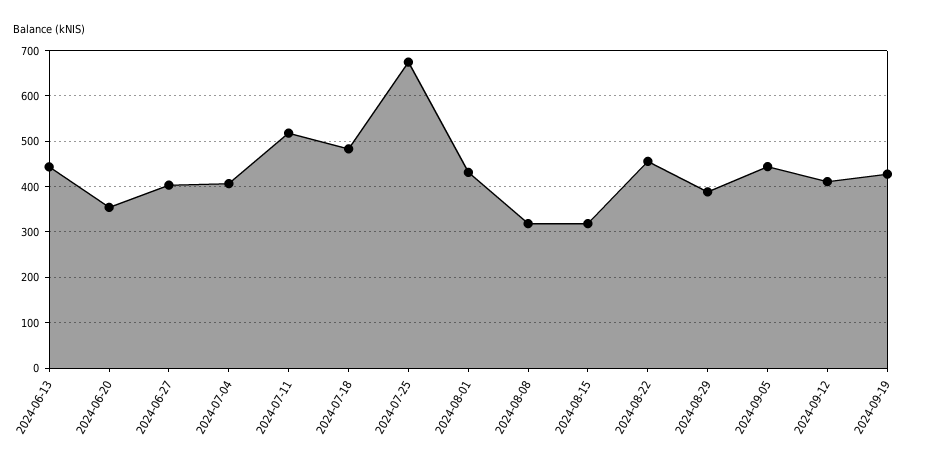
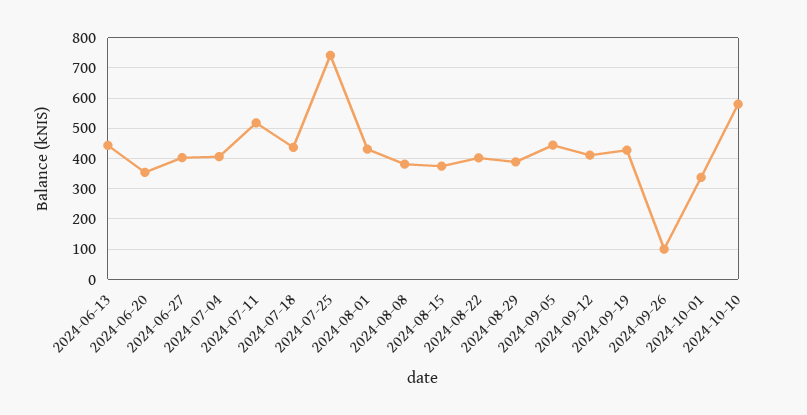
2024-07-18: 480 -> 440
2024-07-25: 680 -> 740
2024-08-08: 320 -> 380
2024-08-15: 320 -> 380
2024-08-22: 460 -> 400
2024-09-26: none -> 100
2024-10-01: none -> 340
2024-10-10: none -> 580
==
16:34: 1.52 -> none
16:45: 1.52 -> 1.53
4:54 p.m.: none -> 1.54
==
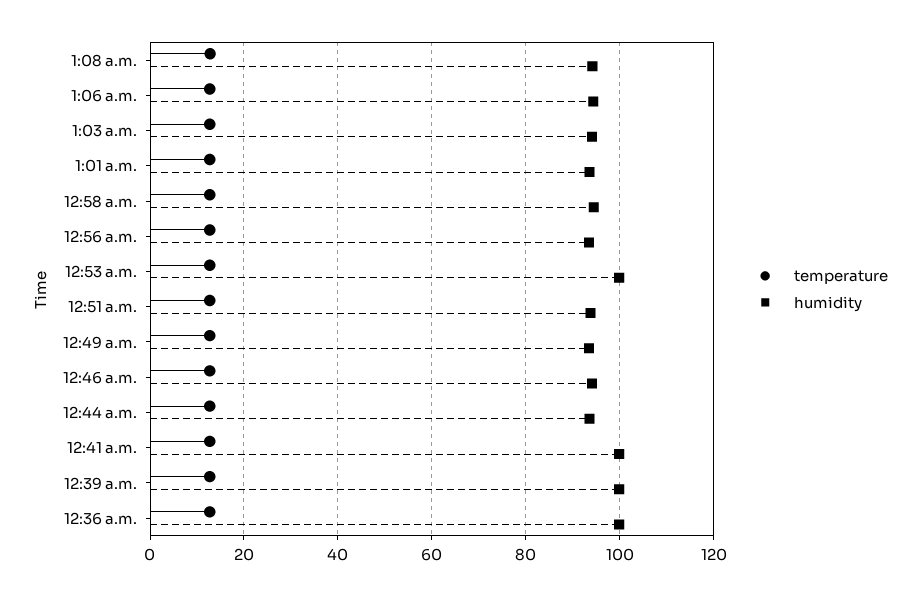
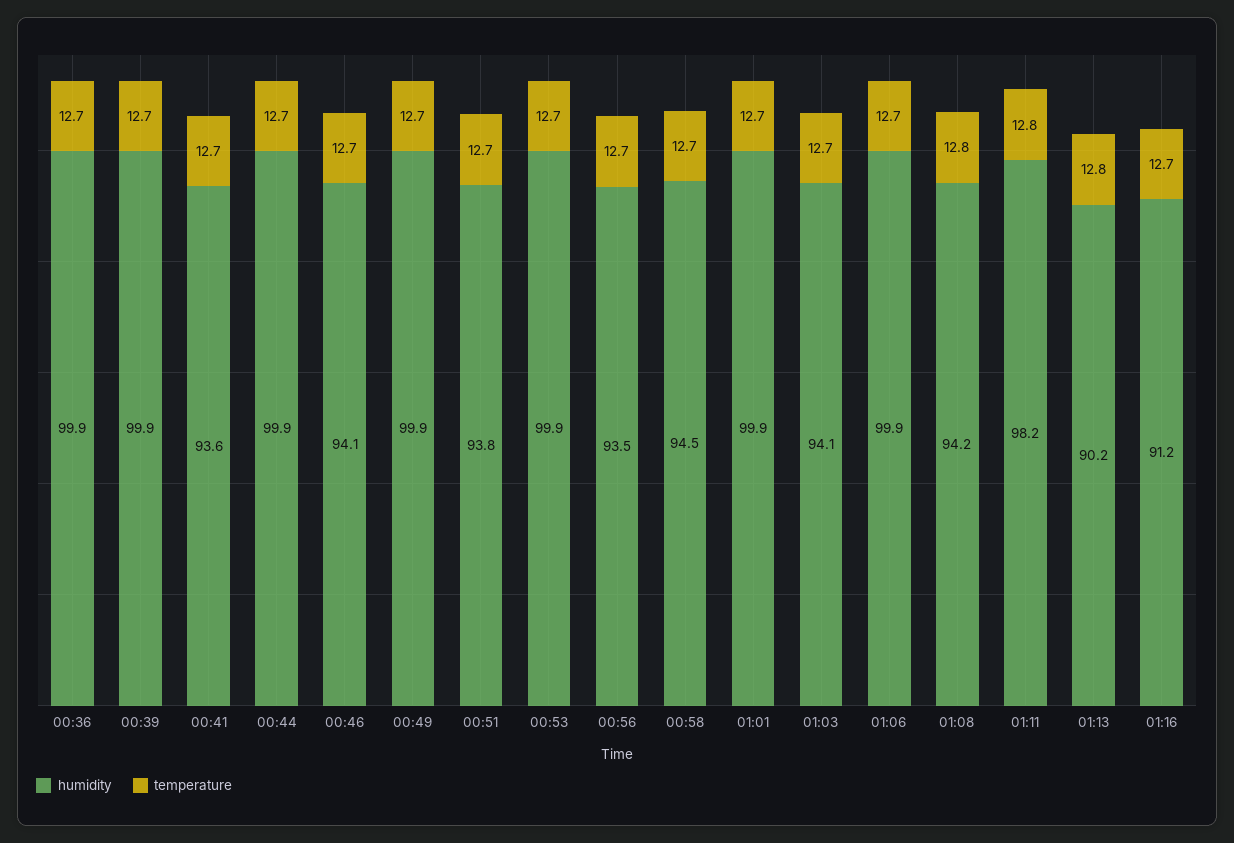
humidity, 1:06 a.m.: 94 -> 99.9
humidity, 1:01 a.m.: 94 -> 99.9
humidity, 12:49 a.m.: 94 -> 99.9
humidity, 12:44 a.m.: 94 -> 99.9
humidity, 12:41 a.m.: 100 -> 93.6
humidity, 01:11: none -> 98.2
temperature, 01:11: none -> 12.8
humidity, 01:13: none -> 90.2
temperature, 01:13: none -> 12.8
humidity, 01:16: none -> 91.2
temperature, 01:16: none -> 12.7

▶ ABOUT THIS EXERCISE:
Wherever the string "none" appears in a line of the records, copy that line.

▶ TASK RESULT:
2024-09-26: none -> 100
2024-10-01: none -> 340
2024-10-10: none -> 580
16:34: 1.52 -> none
4:54 p.m.: none -> 1.54
humidity, 01:11: none -> 98.2
temperature, 01:11: none -> 12.8
humidity, 01:13: none -> 90.2
temperature, 01:13: none -> 12.8
humidity, 01:16: none -> 91.2
temperature, 01:16: none -> 12.7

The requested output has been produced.